R - L'initiative est très heureuse parce qu'elle part d'une analyse que nous partageons. Quand on sera 27, il faudra fonctionner différemment. Sinon, c'est un grand espace de libre-échange que nous développons et rien d'autre, donc une communauté politique ce qui veut dire qu'elle doit retrouver un cur. J'avais écrit un livre là-dessus l'an dernier. Donc, je ne suis pas du tout mal à l'aise avec cette idée. Deuxièmement, il y a un cheminement qui est indiqué. Ce cheminement est le suivant : commençons par réussir la réforme institutionnelle, insistons sur ce qu'on appelle les coopérations renforcées, c'est-à-dire la capacité d'avoir des coopérations
Q - Mais ce n'est pas du tout la même chose...
R - Les coopérations souples à quelques-uns dans le cadre de ce qu'on appelle une géométrie variable. Et si effectivement nous n'aboutissons pas dans la CIG, alors il faudra peut-être réfléchir à autre chose, c'est-à-dire à rebâtir ce cur, ce centre de gravité de l'Europe. Est-ce que nous sommes pour le modèle fédéral ? Est-ce que nous sommes pour une fédération d'Etats-Nations ? Deux choses qui sont d'ailleurs différentes parce que la fédération d'Etats-Nations suppose qu'on conserve l'identité des nations, le modèle fédéral étant autre chose. Ce débat-là méritera d'être posé. Et nous avons dit d'ailleurs aux Allemands qu'il fallait qu'ils soient conscients que le mot " fédéral ", que le concept de fédération en France n'évoquait pas du tout la même chose qu'en Allemagne. Nous n'avons pas le même type d'histoire, le même type de structures.

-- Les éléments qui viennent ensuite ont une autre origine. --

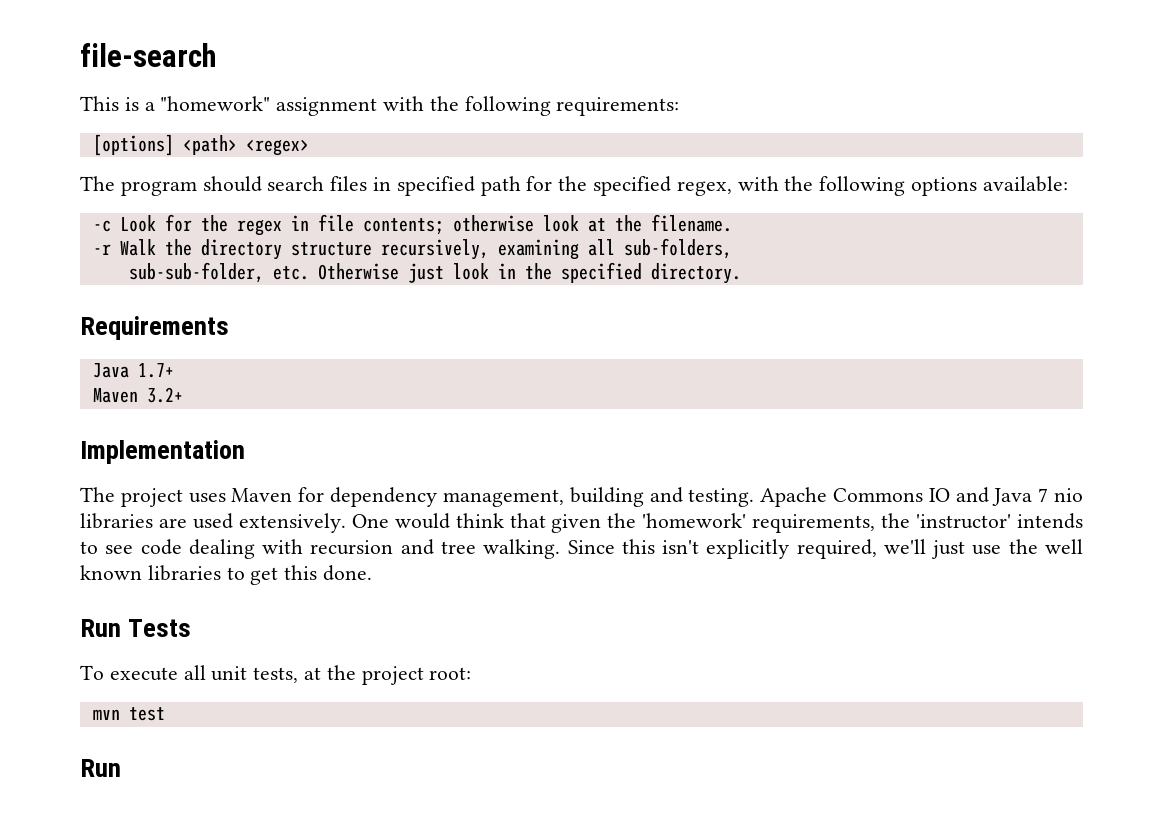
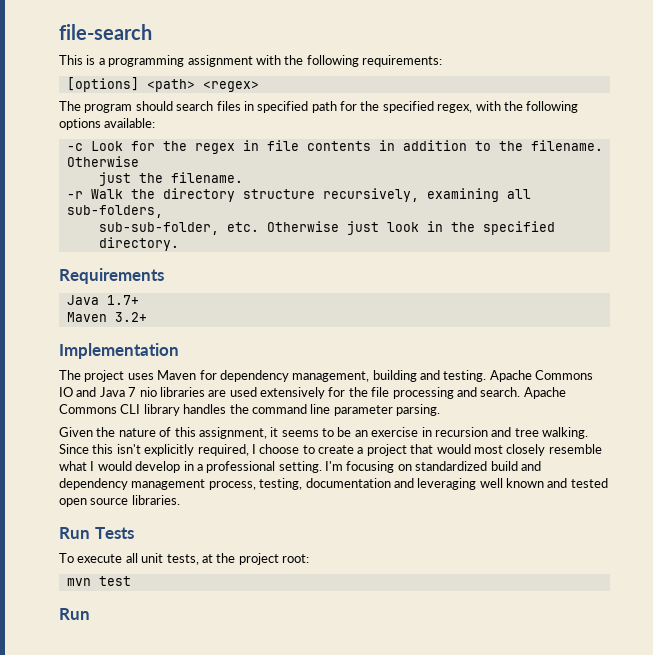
[160,96,271,111] "homework" -> [108,55,185,67] programming
[362,215,606,235] contents; otherwise look at -> [306,140,603,151] [66,156,139,167] [98,172,131,186] contents in addition to the filename. Otherwise // just
[238,513,1084,533] [80,539,304,559] extensively. One would think that given the 'homework' requirements, the 'instructor' intends to see code dealing with -> [260,387,566,399] [59,404,440,416] [59,427,432,439] extensively for the file processing and search. Apache Commons CLI library handles the command line parameter parsing. // Given the nature of this assignment, it seems to be an exercise in
[883,539,1084,559] [80,565,373,585] we'll just use the well known libraries to get this done. -> [251,444,602,456] [59,461,541,473] [59,478,608,490] [59,495,180,507] I choose to create a project that would most closely resemble what I would develop in a professional setting. I'm focusing on standardized build and dependency management process, testing, documentation and leveraging well known and tested open source libraries.

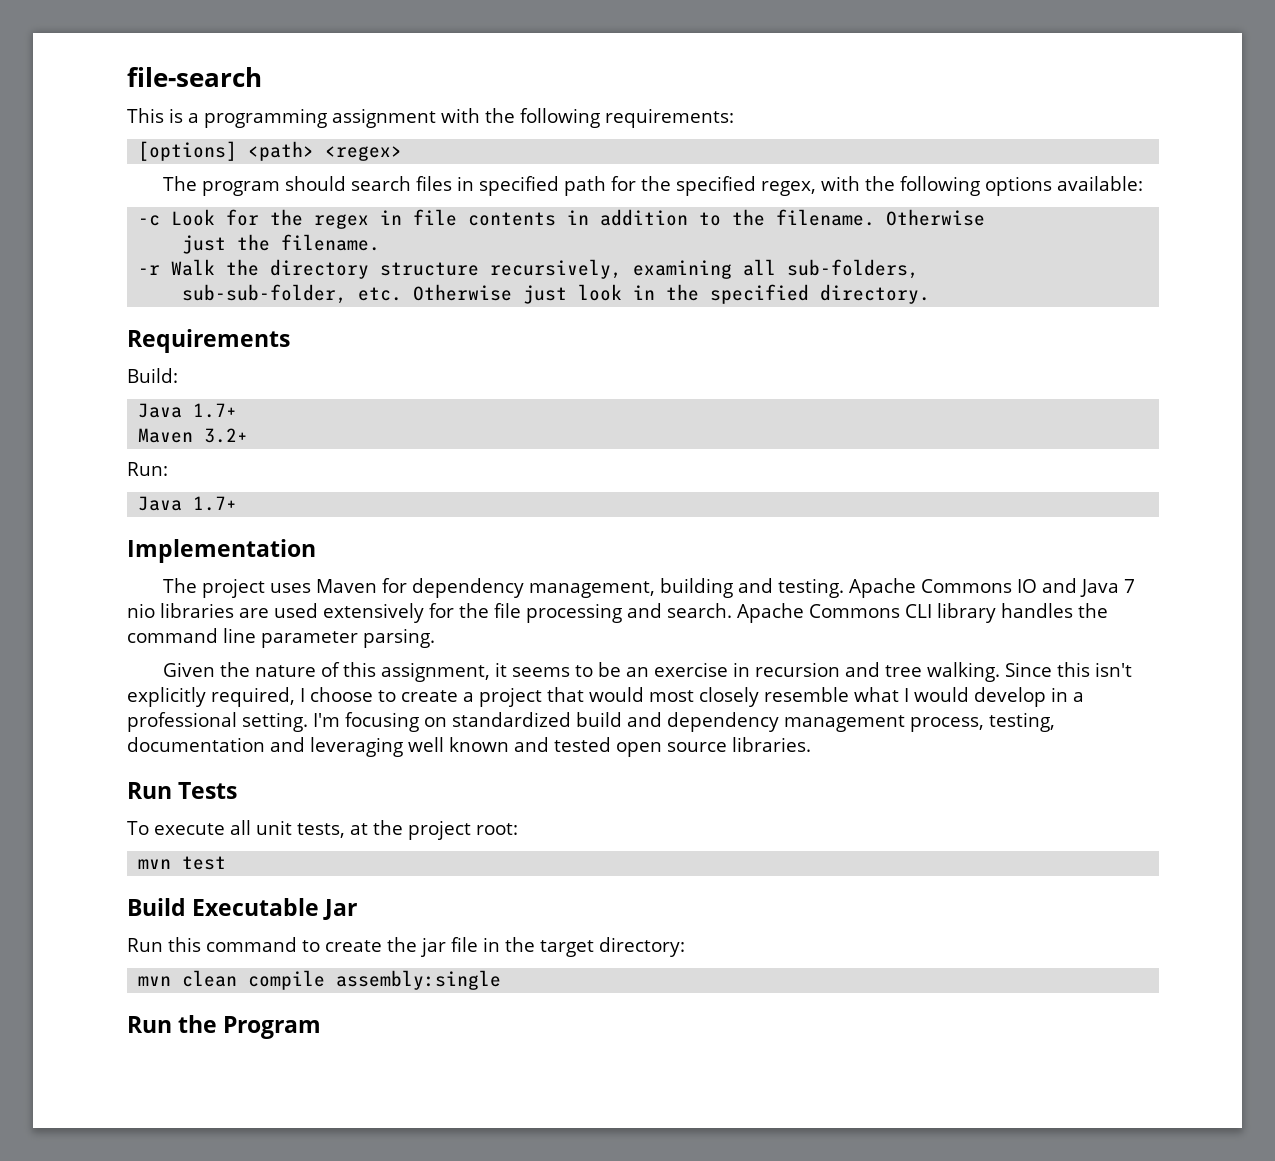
(164, 276) none -> [127,368,178,383] // Build:
(147, 317) none -> [127,462,168,476] [138,496,238,511] // Run: // Java 1.7+
[59,608,90,620] Run -> [127,898,358,920] [127,937,685,957] [138,970,502,990] [127,1015,322,1039] Build Executable Jar // Run this command to create the jar file in the target directory: // mvn clean compile assembly:single // Run the Program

Q - Qu'est-ce qu'ils vous répondent ?
R- Je crois qu'ils comprennent. Ce que je partage complètement dans l'analyse de Joschka Fischer, c'est le diagnostic, le cheminement qui me paraît tout à fait intelligent. Et sur la finalité, nous avons encore le temps d'en débattre. Mais si l'idée est effectivement que, dans cette Europe à 27, il faudra qu'il y ait un cur, qu'il y ait quelques Etats qui soient capables d'impulser ensemble, alors là nous sommes d'accord. Je ne l'appellerai pas personnellement une fédération. ()./.